Vielfach wurden heuer Vergleiche zwischen 1914 und 2014 hergestellt. Sie sehen das skeptischer als andere?

Rauchensteiner: In meinen Augen ist es der Versuch, Vergleiche herzustellen, damit man Zuordnungen vornehmen kann. Das ist aber wenig sinnvoll, weil sich in der Geschichte nichts wiederholt. Egal, wo man hinschaut. Wirkliche Parallelen und Wiederholungen gibt es nicht. 

Wenn es keine historischen Parallelen gibt: Kann man dann überhaupt aus der Geschichte lernen?

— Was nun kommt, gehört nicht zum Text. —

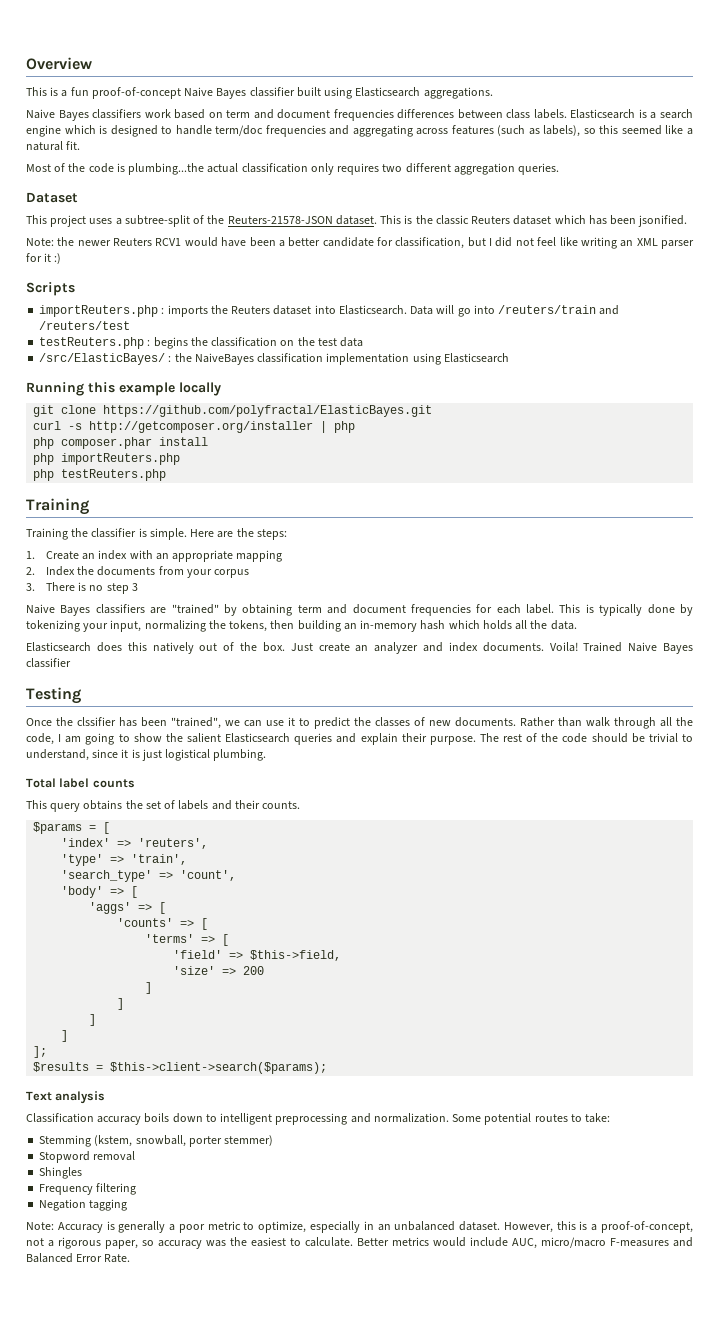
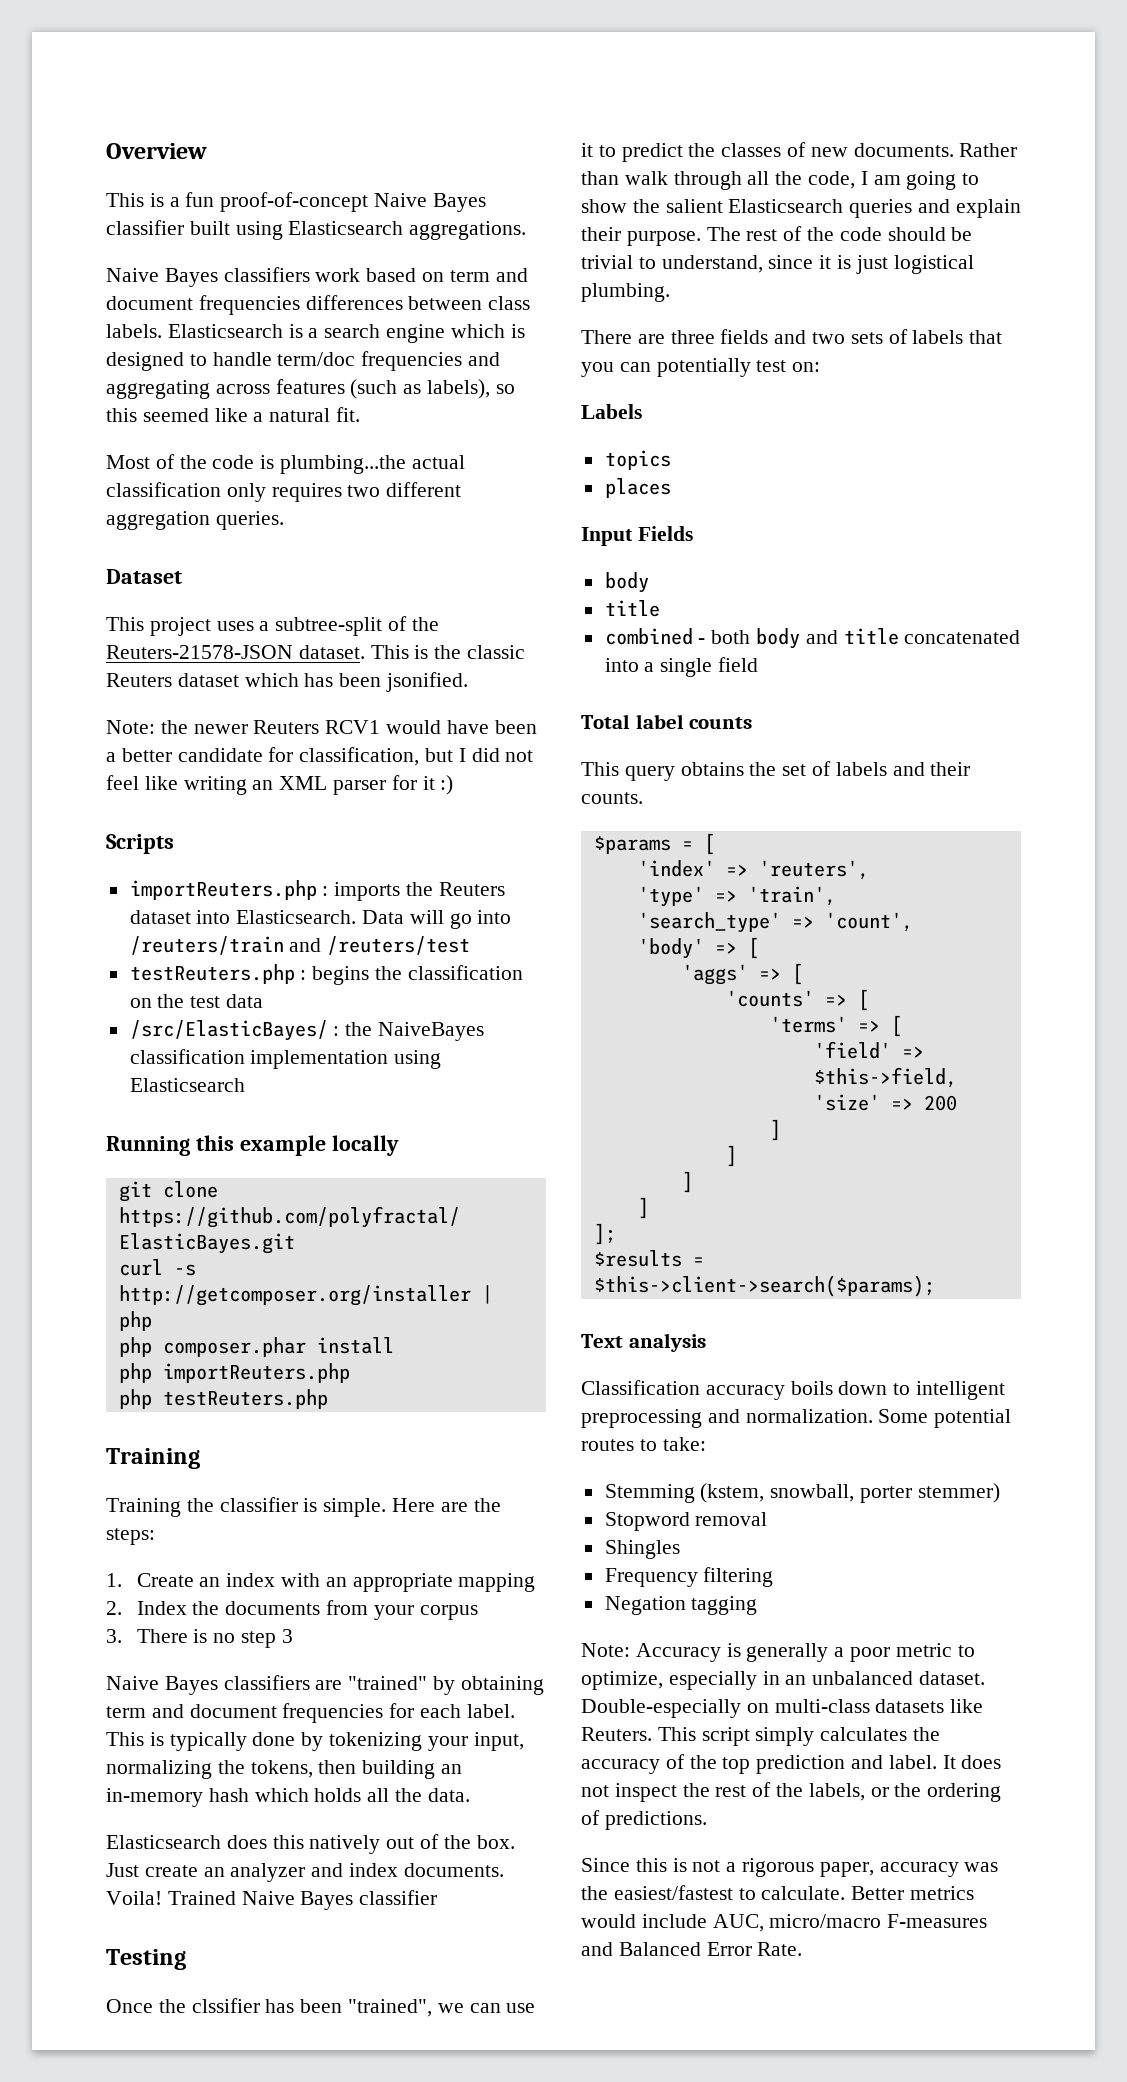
(267, 755) none -> [581,329,1003,344] [581,358,821,377] [581,404,642,419] [604,450,671,470] [604,478,671,498] [581,526,693,546] [604,572,649,593] [604,600,660,617] [604,628,1021,649] [604,657,759,677] // There are three fields and two sets of labels that you can potentially test on: // Labels // topics // places // Input Fields // body // title // combined - both body and title concatenated into a single field
[503,1221,694,1233] However, this is a proof-of-concept, -> [581,1699,984,1718] [581,1727,941,1746] [581,1754,1002,1774] [581,1782,1002,1802] [581,1810,707,1830] [581,1858,687,1872] Double-especially on multi-class datasets like Reuters. This script simply calculates the accuracy of the top prediction and label. It does not inspect the rest of the labels, or the ordering of predictions. // Since this is
[142,1240,154,1246] so -> (874, 1869) none
[251,1237,286,1247] easiest -> [613,1885,733,1900] easiest/fastest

Rauchensteiner: Naja – man sollte auf jeden Fall versuchen, die Geschichte nicht zu wiederholen.

 

Zur Person:

Univ.-Prof. Dr. Manfried Rauchensteiner, geb. 25. Juli 1942 in Villach, studierte in Wien Geschichtswissenschaften und Germanistik. Seit 1966 arbeitete er im Heeresgeschichtlichen Museum, dessen Direktor er von 1992 bis 2005 war. Lehrtätigkeiten an der Universität Wien, der Diplomatischen Akademie Wien und an der Landesverteidigungsakademie. Zahlreiche Publikationen, u. a. zum Ersten Weltkrieg.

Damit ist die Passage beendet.